How can you retaliate? The only thing that could give you an advantage is an automated security system that doesn’t require explicit configuration; a system that adapts to the data processed by your loyalty program — a system that can sift through massive amounts of data to find a few subtle patterns and correlations among billions of data points and parameters that are constantly changing. Over time, this algorithm should improve at spotting anomalies.

Machine learning has struck once more!

Despite the fervor with which this topic is discussed, machine learning is not a magic wand that can eliminate all risks. Traditional fraud prevention and detection approaches will never completely replace it. Strong endpoint security, policies, and processes, as well as well-designed reporting and fraud standards, are and will always be required. However, machine learning will transform your firm from a reactive to a proactive fraud protection approach that discovers abnormalities before they do harm to the program as a whole and to individual members.

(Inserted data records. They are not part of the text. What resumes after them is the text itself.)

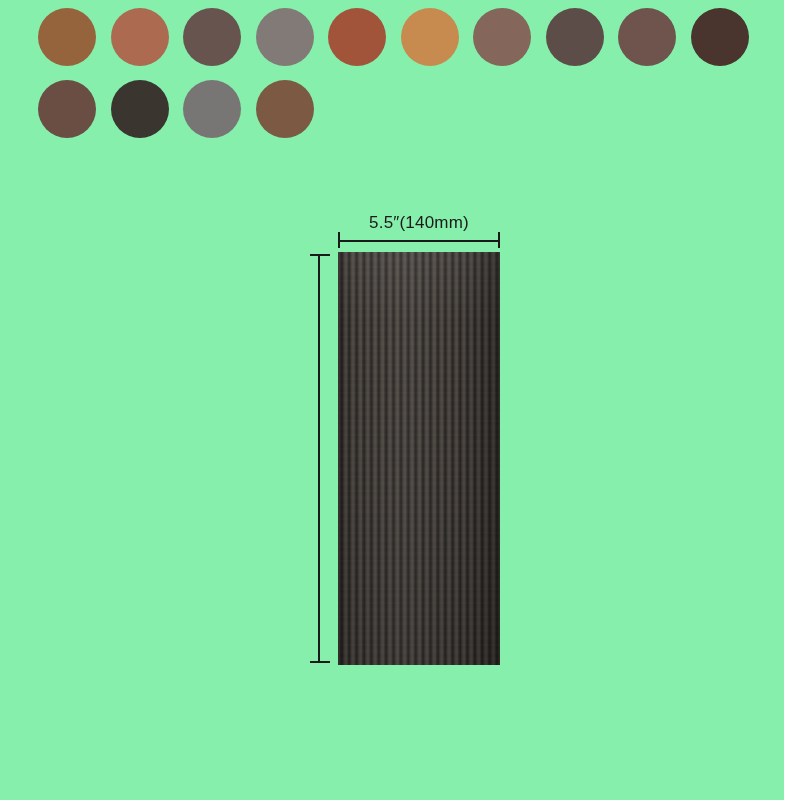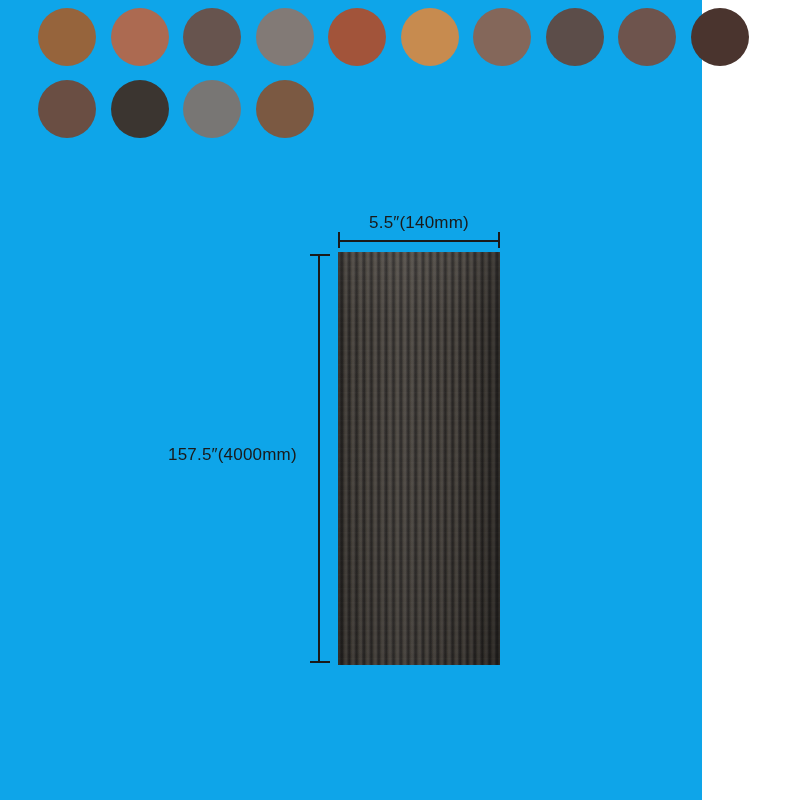--- a/index.html
+++ b/index.html
@@ -13,23 +13,23 @@
     height: 800px;
     position: relative;
     overflow: hidden;
     font-family: "Liberation Sans", sans-serif;
     -webkit-font-smoothing: antialiased;
   }
 
   #stage {
     position: absolute;
     left: 0; top: 0;
-    width: 702px;
+    width: 784px;
     height: 800px;
-    background: #0ea5e9;
+    background: #86efac;
   }
 
   
   .swatch-panel {
     position: absolute;
     left: 0;
     top: 0;
     width: 800px;
     height: 150px;
   }
@@ -206,21 +206,20 @@
       </div>
   </div>
 
   <div class="drawing">
 
     <div class="dim-label dim-label-width" style="color: rgb(26, 26, 26);">5.5″(140mm)</div>
     <div class="dim-line dim-h-top" style="background: rgb(26, 26, 26);"></div>
     <div class="dim-tick-v dim-tick-left" style="background: rgb(26, 26, 26);"></div>
     <div class="dim-tick-v dim-tick-right" style="background: rgb(26, 26, 26);"></div>
 
-    <div class="dim-label dim-label-length" style="color: rgb(26, 26, 26);">157.5″(4000mm)</div>
     <div class="dim-line dim-v-left" style="background: rgb(26, 26, 26);"></div>
     <div class="dim-tick-h dim-tick-top-h" style="background: rgb(26, 26, 26);"></div>
     <div class="dim-tick-h dim-tick-bottom-h" style="background: rgb(26, 26, 26);"></div>
 
     <div class="board" style="background: rgb(58, 54, 52);">
       <div class="board-grooves"></div>
       <div class="board-grain"></div>
       <div class="board-shade"></div>
     </div>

Here’s a simple illustration. If more than five sale transactions were logged in a day, a gas station chain created a fraud rule that would block a member’s account. The ban was intended to keep cashiers from swiping their own loyalty cards while a paying customer wasn’t enrolled in the program, as well as from accumulating points in violation of loyalty program guidelines. Car wash services, on the other hand, were processed by distinct Point-of-Sale software and considered as a different type of transaction, as cashiers discovered. Soon, cashiers started concentrating on car wash customers, as those transactions were not covered by the preset limits and allowed for quick and simple point gains.

Errors made by humans

Another case in point. A security team set up an alarm that goes out when new member enrollments hit a certain threshold. The marketing team devised a fresh sign-up promotion that was successful in attracting a large number of new members. Those two teams rarely communicate with one another, so they didn’t think to talk about the promotion and its implications for the system. As a result, when the security team began receiving an unusually large number of alerts, they suspected the platform was being used to commit mass registration fraud and decided to shut it down completely. It took them about an hour or two to double-check that all of the new member accounts were genuine.

These two examples are real-life loyalty systems with millions of active members. What unites them is that, whereas previous fraud prevention procedures were founded on sound assumptions, there are always scenarios in which those assumptions will fall short of meeting all of the program’s requirements.

Advantages of loyalty programs

Machine learning modeling has the advantage of requiring only one basic assumption: that the vast majority of employees and members have no intention of harming the program; members follow the rules and enjoy the program as it was intended. Machine learning algorithms may “learn” common behaviors and identify patterns and links between millions of data points, whether they are transactions, points, values, or activity patterns, using the data they collect. Of course, these can alter over time, and machine learning will adapt to these changes.

What’s also impressive about this methodology (dubbed “unsupervised machine learning” by some AI nerds) is that it doesn’t require any explicit criteria of what is and isn’t typical behavior. It will adjust to the volume of data it gets as input and reports any irregularities as soon as it “decides” they are significant enough to warrant a warning. This allows fraudsters to be one step ahead of them by proactively preventing fraudulent behaviors that have not been witnessed in the past.

The missing component

Although machine learning is not a universal answer to all loyalty program concerns and challenges, it can be the huge missing piece of the puzzle in terms of loyalty program set up security. It offers a truly proactive loyalty fraud protection strategy that is ready to tackle the difficulties of the ever-changing landscape of current information systems when combined with standard fraud countermeasures.